We are the first to propose a memory-based meta-learning approach, i.e., Meta3D, for single-view 3D reconstruction. The proposed Meta3D can reconstruct reasonable 3D shape even for the object with invisible parts and complex background by explicitly utilizing shape priors and fully exploiting the relationship between a single-view image and shapes priors in memory.
A novel write controller is devised to treat the memory update as an image-shape feature aggregation problem. Our write controller makes images with similar volumes (3D shapes) closer to each other while pulling away from images with different volumes. Moreover, a novel read controller with a parameter prediction network is proposed to encode the most input-relevant prior shapes sequentially in the memory and form a shape-specific-refiner for each object to be reconstructed.
Experimental results on three popular benchmarks demonstrate that Meta3D outperforms state-of-the-art methods with a large margin. Through select input-relevant prior shapes and apply priors efficiently, the proposed Meta3D can deal with extremely difficult cases, e.g., objects with truncated and occluded parts or with very complex background, which cannot be handled by other methods.
2 Related Work
2.1 Single-image 3D Reconstruction
Recently, 3D shape reconstruction from a single-view image has attracted increasing research efforts because of its wide applications in the real world. Recovering object shape from a single-view image is an ill-posed problem due to the limitation of visual clues. Existing works use the representation of silhouettes [Dibra_2017_CVPR], shading [Richter_2015_CVPR], and texture [DBLP:journals/ai/Witkin81]

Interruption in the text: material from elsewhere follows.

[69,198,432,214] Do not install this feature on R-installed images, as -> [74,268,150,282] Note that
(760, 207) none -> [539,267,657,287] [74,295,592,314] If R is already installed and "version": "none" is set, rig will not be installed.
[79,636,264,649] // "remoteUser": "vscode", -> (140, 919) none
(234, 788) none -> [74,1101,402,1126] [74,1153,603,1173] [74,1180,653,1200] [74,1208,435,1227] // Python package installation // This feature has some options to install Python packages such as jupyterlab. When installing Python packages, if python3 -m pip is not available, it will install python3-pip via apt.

to recover 3D shape. With the success of deep learning, especially the generative adversarial networks[DBLP:conf/nips/GoodfellowPMXWOCB14]
and variational autoencoders[DBLP:journals/corr/KingmaW13]

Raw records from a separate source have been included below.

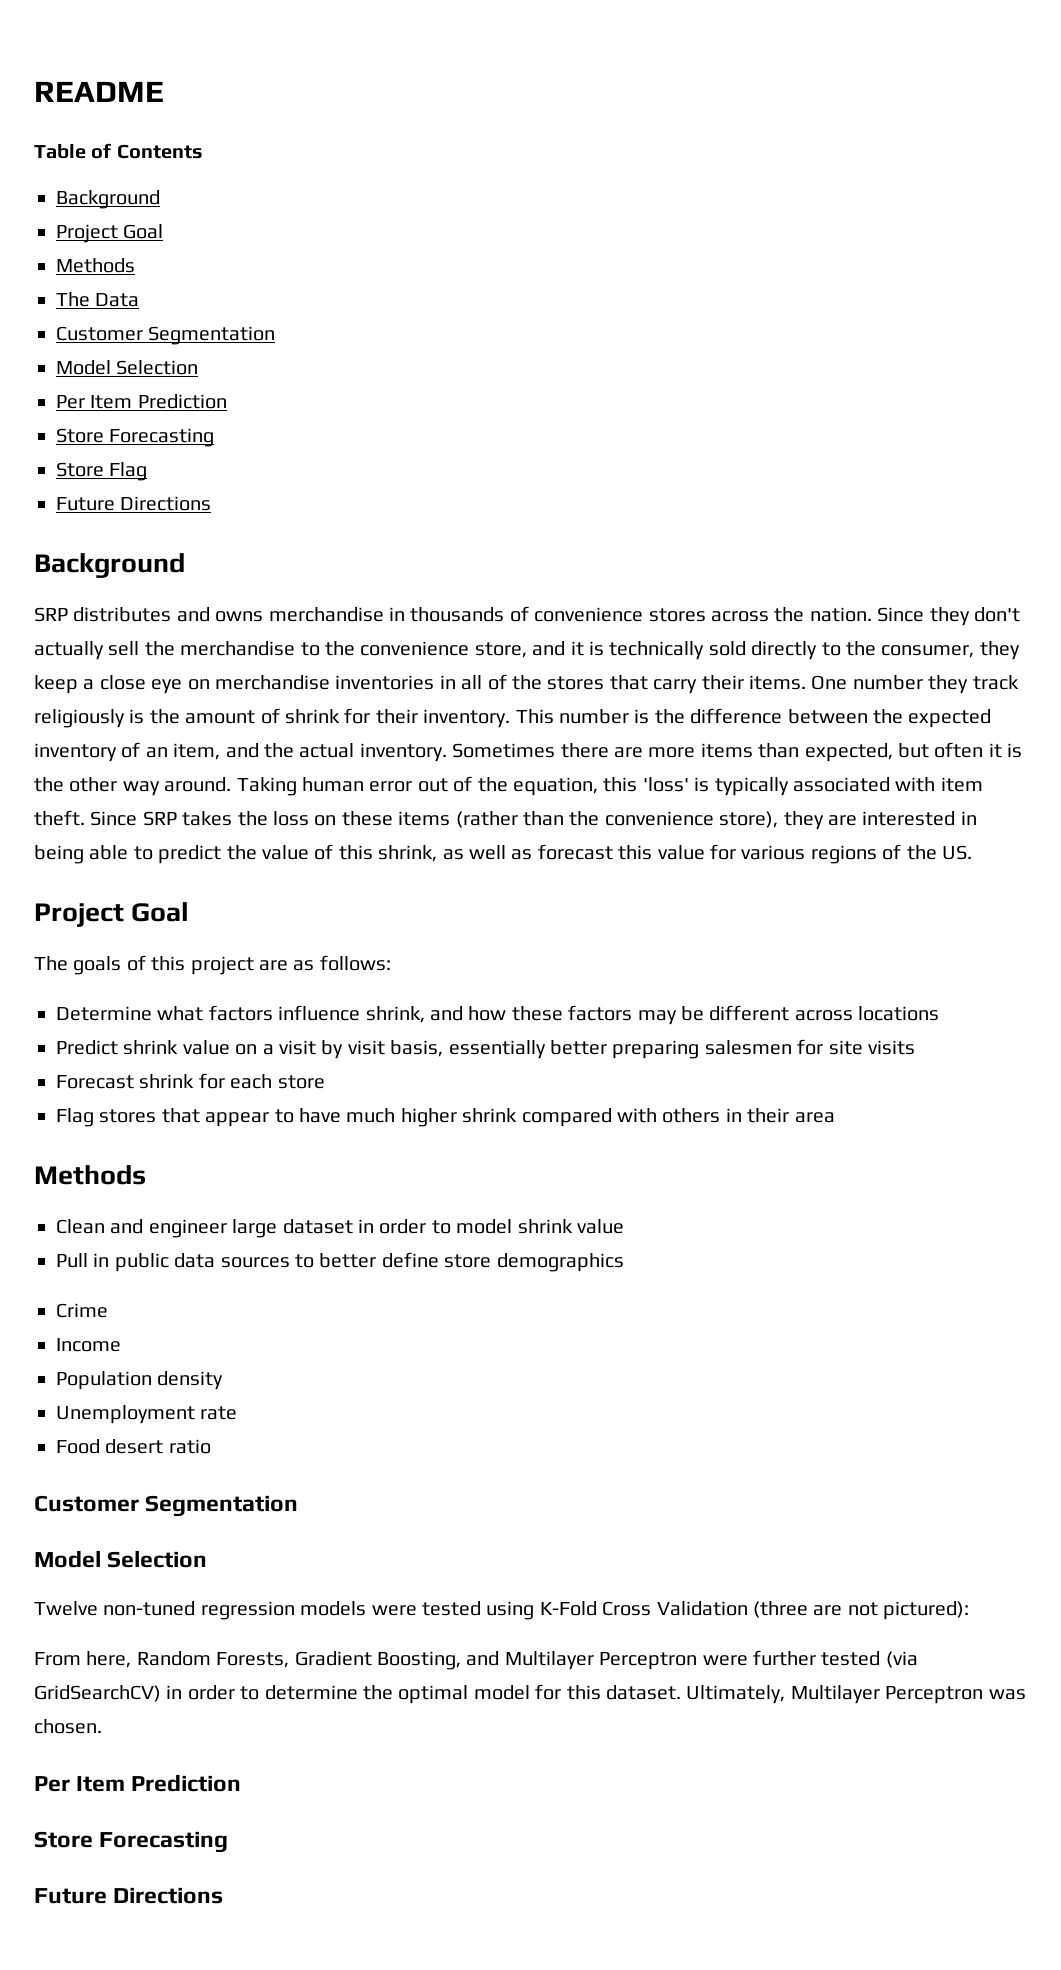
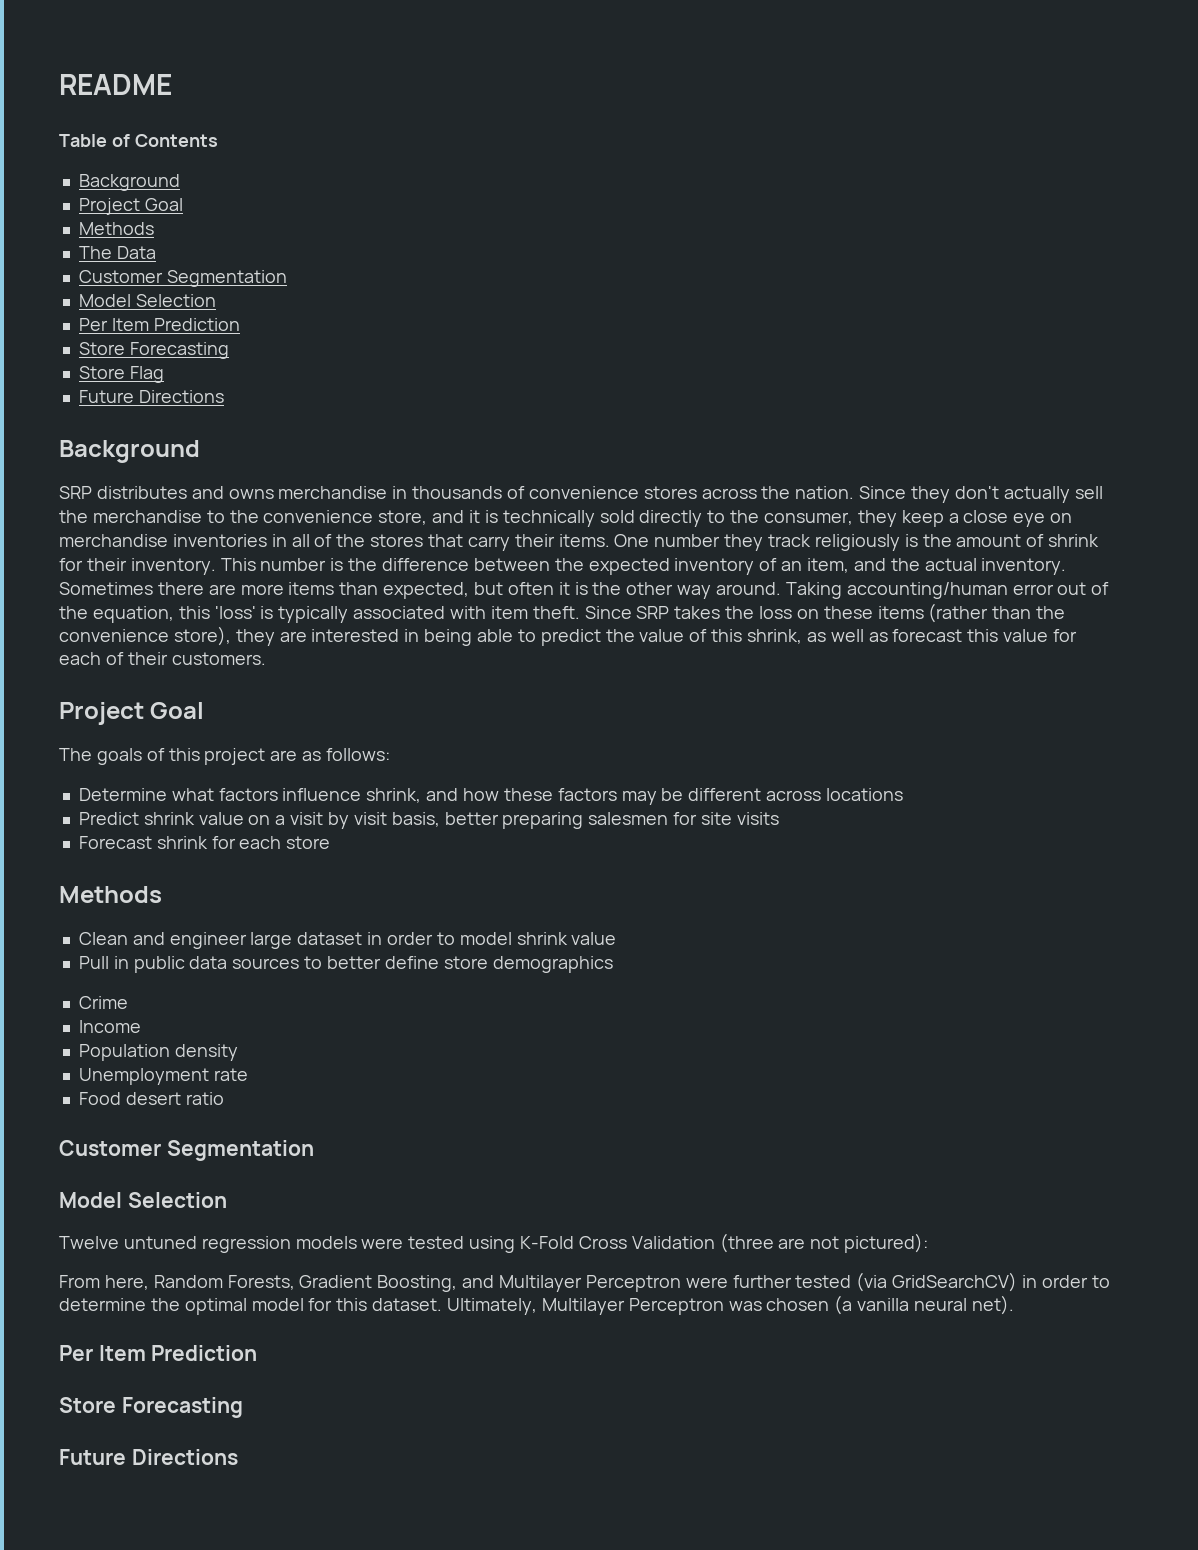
[302,777,364,792] human -> [846,582,1008,599] accounting/human
[741,844,972,864] various regions of the US. -> [59,652,266,665] each of their customers.
[448,1040,546,1059] essentially -> (440, 819) none
[56,1108,835,1127] // Flag stores that appear to have much higher shrink compared with others in their area -> (331, 842) none
[103,1601,196,1616] non-tuned -> [123,1236,197,1249] untuned
[34,1719,102,1734] chosen. -> [766,1295,1014,1315] chosen (a vanilla neural net).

, the deep neural network based encoder-decoder has become the main-stream architecture, such as 3D-VAE-GAN[DBLP:conf/nips/0001ZXFT16]. MarrNet [DBLP:conf/nips/0001WXSFT17]
reconstructs 3D objects by estimating depth, surface normals, and silhouettes. PSGN[DBLP:conf/cvpr/FanSG17] and 3DLMNet [DBLP:conf/bmvc/MandikalLAR18] generate point representations from single-view images. 3D-R2N2 [DBLP:conf/eccv/ChoyXGCS16]
applies a 2D CNN to encode the input single-view image into a feature map. Then a 3D convolutional neural network was used to decode the feature representation into a 3D shape. Tulsianiet al. [DBLP:conf/cvpr/TulsianiEM18] adopt an unsupervised solution for 3D object reconstruction. However, all these works suffer from the issues of object occlusion and indistinguishable foreground and background 1. Different from existing works using shape priors in an implicit way by tuning parameters of reconstruction networks, we propose a framework, so-called Meta3D that can explicitly select and use the most relevant prior shapes to guide the reconstruction and has superiority of reconstructing invisible parts of the object.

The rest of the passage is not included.